START Given information

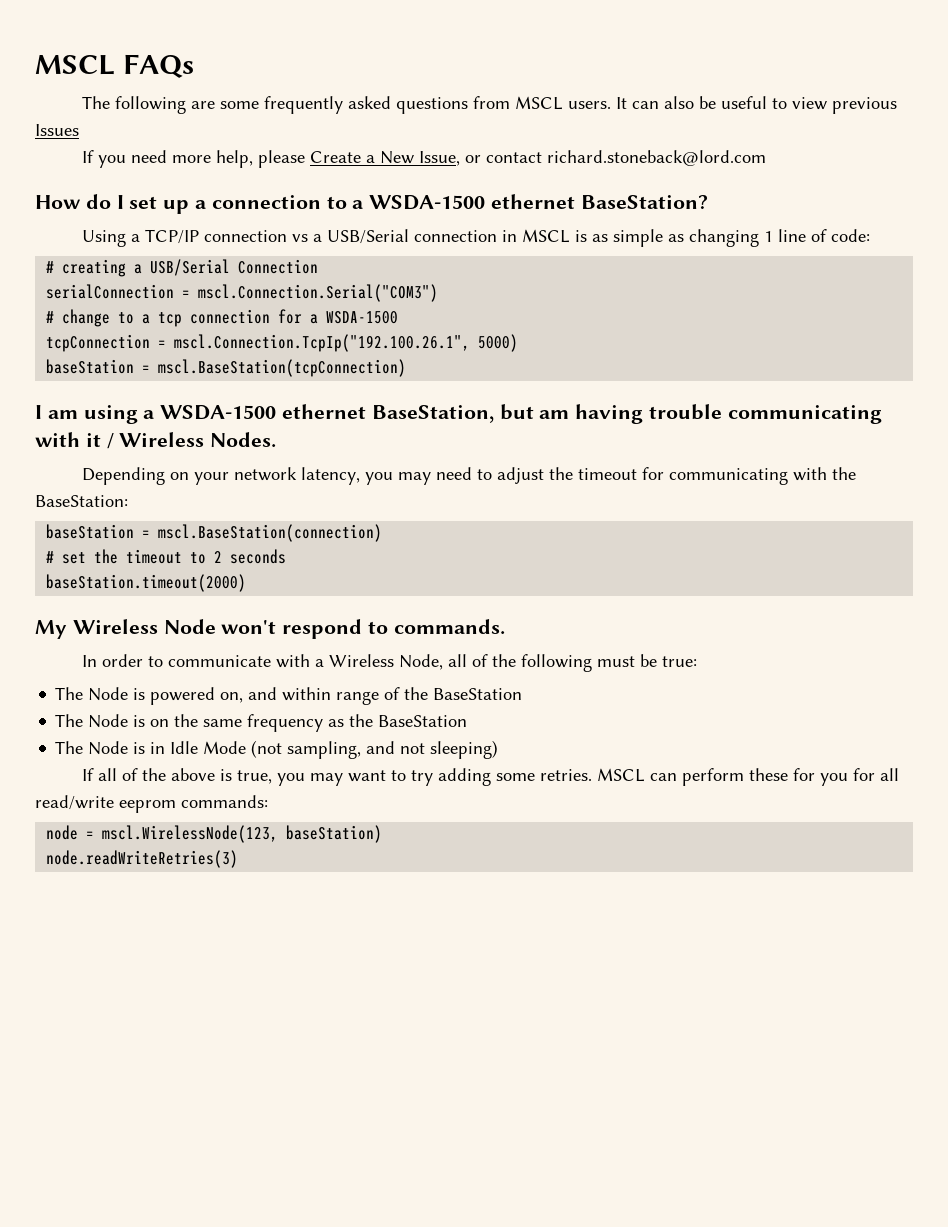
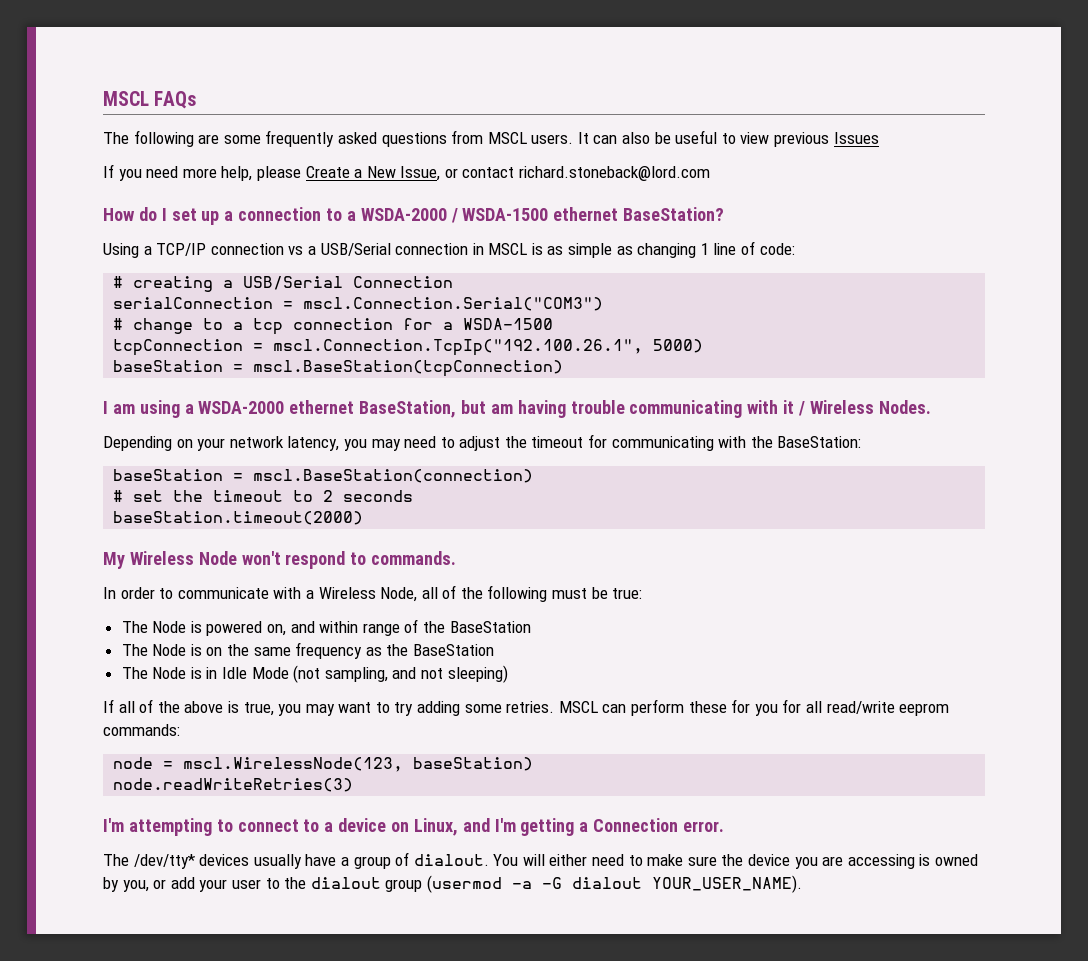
- How do I set up a connection to a WSDA-1500 ethernet BaseStation?
+ How do I set up a connection to a WSDA-2000 / WSDA-1500 ethernet BaseStation?
- I am using a WSDA-1500 ethernet BaseStation, but am having trouble communicating with it / Wireless Nodes.
+ I am using a WSDA-2000 ethernet BaseStation, but am having trouble communicating with it / Wireless Nodes.
+ I'm attempting to connect to a device on Linux, and I'm getting a Connection error.
+ The /dev/tty* devices usually have a group of dialout. You will either need to make sure the device you are accessing is owned by you, or add your user to the dialout group (usermod -a -G dialout YOUR_USER_NAME).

END Given information

▸ Task directions
Each line above that contains the word "WSDA" should be returned.

▸ Answer to this task
- How do I set up a connection to a WSDA-1500 ethernet BaseStation?
+ How do I set up a connection to a WSDA-2000 / WSDA-1500 ethernet BaseStation?
- I am using a WSDA-1500 ethernet BaseStation, but am having trouble communicating with it / Wireless Nodes.
+ I am using a WSDA-2000 ethernet BaseStation, but am having trouble communicating with it / Wireless Nodes.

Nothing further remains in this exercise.